[[ GIVEN DATA open ]]
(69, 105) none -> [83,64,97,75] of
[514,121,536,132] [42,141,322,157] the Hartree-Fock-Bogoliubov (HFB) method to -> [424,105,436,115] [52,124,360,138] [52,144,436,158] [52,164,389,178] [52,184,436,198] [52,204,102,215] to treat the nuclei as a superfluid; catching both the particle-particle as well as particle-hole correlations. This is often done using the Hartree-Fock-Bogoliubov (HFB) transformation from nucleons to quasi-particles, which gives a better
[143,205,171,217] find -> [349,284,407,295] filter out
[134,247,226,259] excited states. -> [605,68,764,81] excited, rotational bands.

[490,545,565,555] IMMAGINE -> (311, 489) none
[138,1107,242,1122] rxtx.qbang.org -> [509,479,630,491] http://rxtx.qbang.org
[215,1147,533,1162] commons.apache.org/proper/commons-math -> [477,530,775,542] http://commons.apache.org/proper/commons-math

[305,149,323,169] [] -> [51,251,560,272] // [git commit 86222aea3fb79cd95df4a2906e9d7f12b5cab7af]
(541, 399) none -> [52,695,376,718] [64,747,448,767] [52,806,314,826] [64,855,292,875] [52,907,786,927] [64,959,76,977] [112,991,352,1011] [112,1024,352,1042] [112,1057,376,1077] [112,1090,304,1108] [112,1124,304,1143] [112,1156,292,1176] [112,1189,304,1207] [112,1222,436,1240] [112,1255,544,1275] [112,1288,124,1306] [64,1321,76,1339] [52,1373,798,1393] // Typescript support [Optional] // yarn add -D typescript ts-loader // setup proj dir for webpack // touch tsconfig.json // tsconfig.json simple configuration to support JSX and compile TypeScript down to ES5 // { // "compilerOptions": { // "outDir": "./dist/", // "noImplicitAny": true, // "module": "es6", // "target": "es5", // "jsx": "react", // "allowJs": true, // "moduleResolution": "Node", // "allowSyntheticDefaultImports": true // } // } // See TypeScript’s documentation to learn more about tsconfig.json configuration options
[[ GIVEN DATA closed ]]
TASK DESCRIPTION >> I need every line of the data that has the word "http"; please list them.

YOUR RESPONSE >>
[138,1107,242,1122] rxtx.qbang.org -> [509,479,630,491] http://rxtx.qbang.org
[215,1147,533,1162] commons.apache.org/proper/commons-math -> [477,530,775,542] http://commons.apache.org/proper/commons-math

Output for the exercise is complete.